INFORMATION PROVIDED: Begin

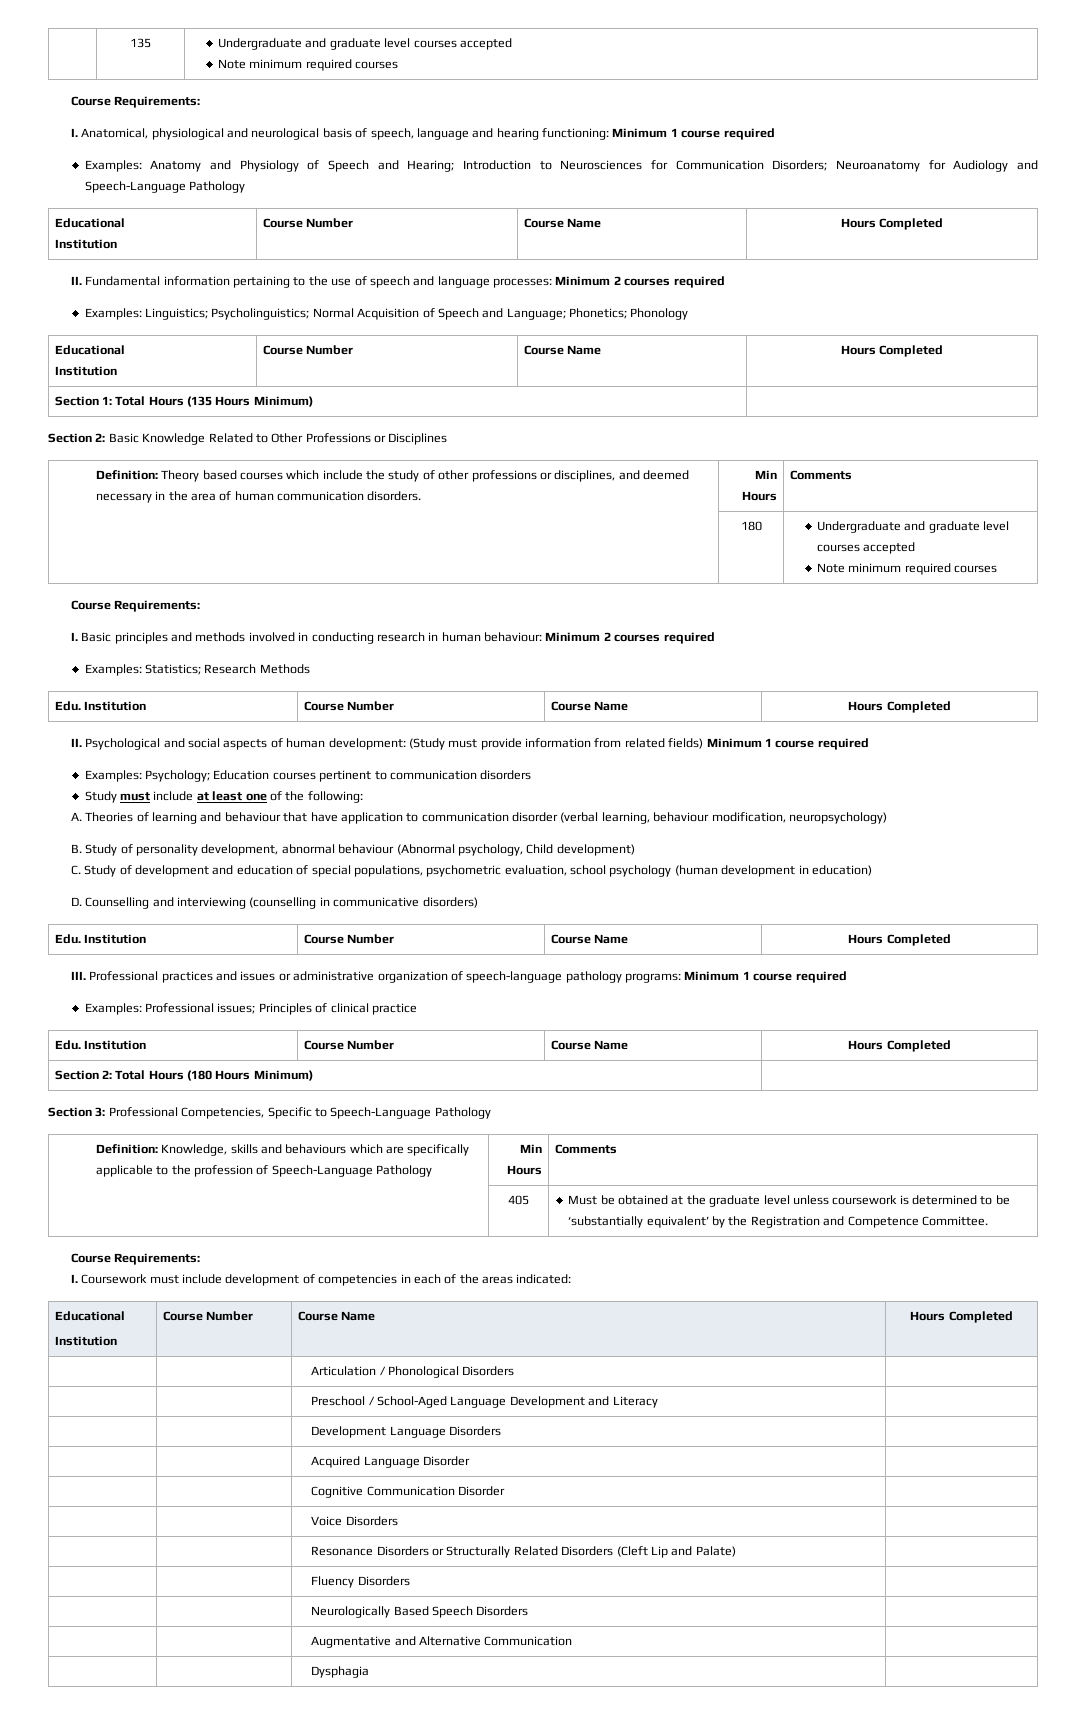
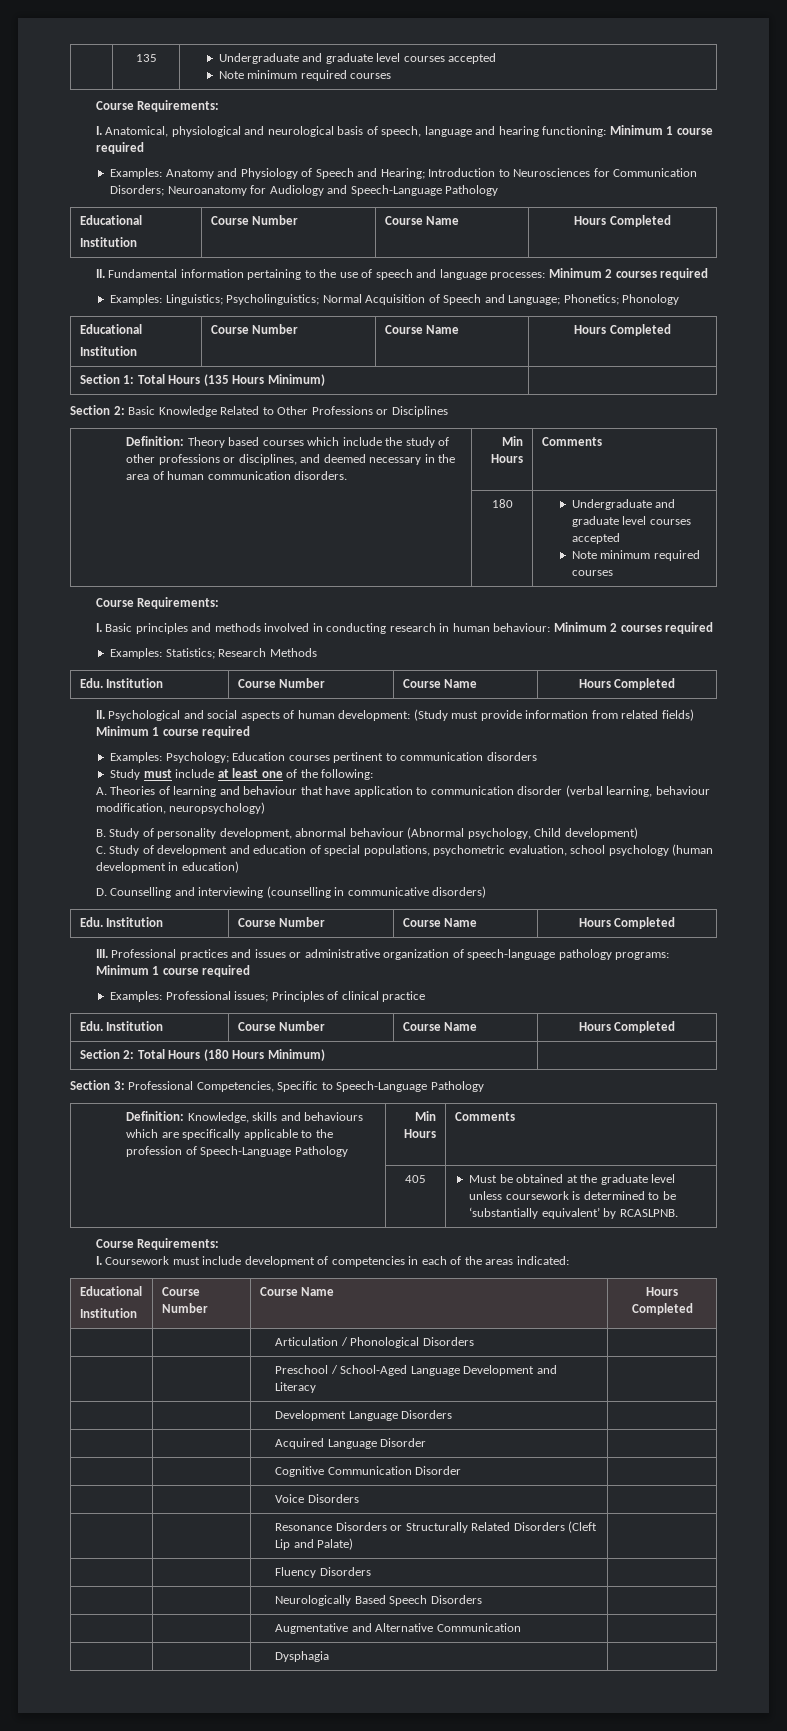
- | 405 | Must be obtained at the graduate level unless coursework is determined to be ‘substantially equivalent’ by the Registration and Competence Committee.
+ | 405 | Must be obtained at the graduate level unless coursework is determined to be ‘substantially equivalent’ by RCASLPNB.

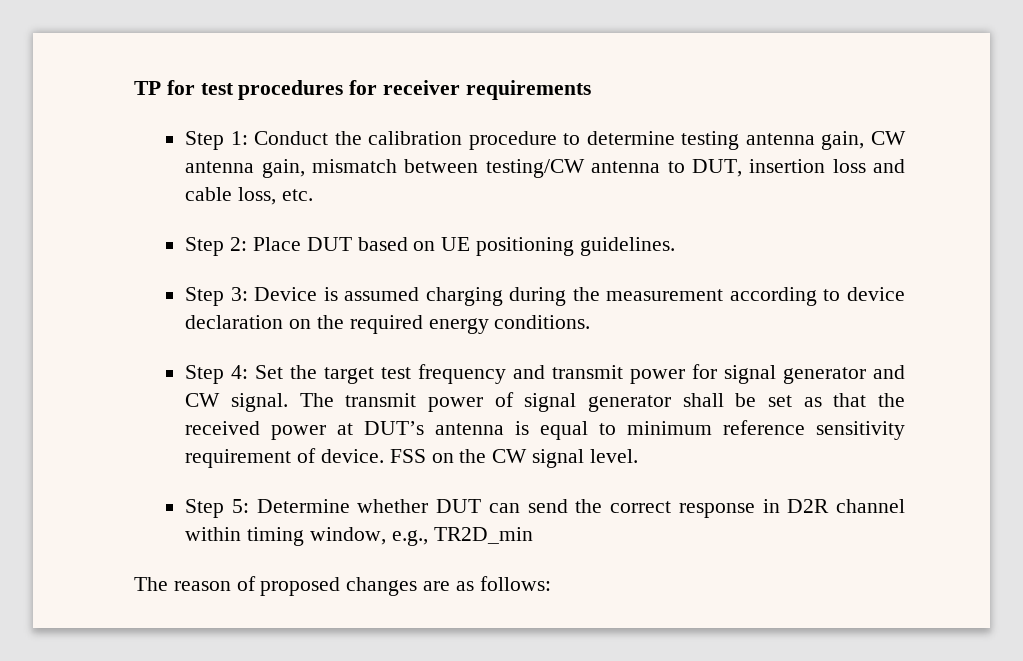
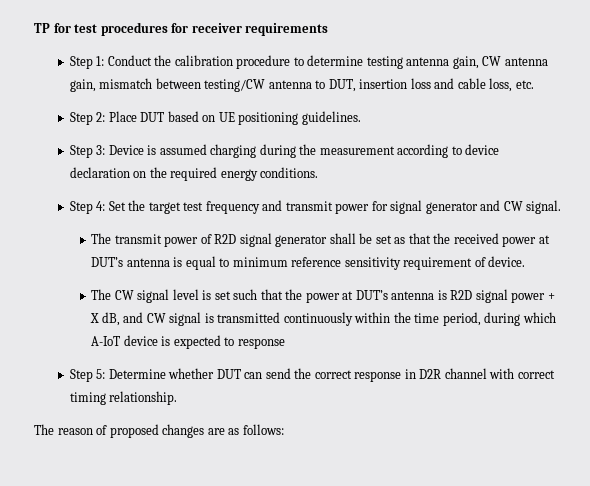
- Step 4: Set the target test frequency and transmit power for signal generator and CW signal. The transmit power of signal generator shall be set as that the received power at DUT’s antenna is equal to minimum reference sensitivity requirement of device. FSS on the CW signal level.
+ Step 4: Set the target test frequency and transmit power for signal generator and CW signal.
+ The transmit power of R2D signal generator shall be set as that the received power at DUT’s antenna is equal to minimum reference sensitivity requirement of device.
+ The CW signal level is set such that the power at DUT’s antenna is R2D signal power + X dB, and CW signal is transmitted continuously within the time period, during which A-IoT device is expected to response
- Step 5: Determine whether DUT can send the correct response in D2R channel within timing window, e.g., TR2D_min
+ Step 5: Determine whether DUT can send the correct response in D2R channel with correct timing relationship.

INFORMATION PROVIDED: End

**TASK ITEM:** Restate the entries verbatim, without pictures.

**RESULT OF THIS EXERCISE:**
- | 405 | Must be obtained at the graduate level unless coursework is determined to be ‘substantially equivalent’ by the Registration and Competence Committee.
+ | 405 | Must be obtained at the graduate level unless coursework is determined to be ‘substantially equivalent’ by RCASLPNB.

- Step 4: Set the target test frequency and transmit power for signal generator and CW signal. The transmit power of signal generator shall be set as that the received power at DUT’s antenna is equal to minimum reference sensitivity requirement of device. FSS on the CW signal level.
+ Step 4: Set the target test frequency and transmit power for signal generator and CW signal.
+ The transmit power of R2D signal generator shall be set as that the received power at DUT’s antenna is equal to minimum reference sensitivity requirement of device.
+ The CW signal level is set such that the power at DUT’s antenna is R2D signal power + X dB, and CW signal is transmitted continuously within the time period, during which A-IoT device is expected to response
- Step 5: Determine whether DUT can send the correct response in D2R channel within timing window, e.g., TR2D_min
+ Step 5: Determine whether DUT can send the correct response in D2R channel with correct timing relationship.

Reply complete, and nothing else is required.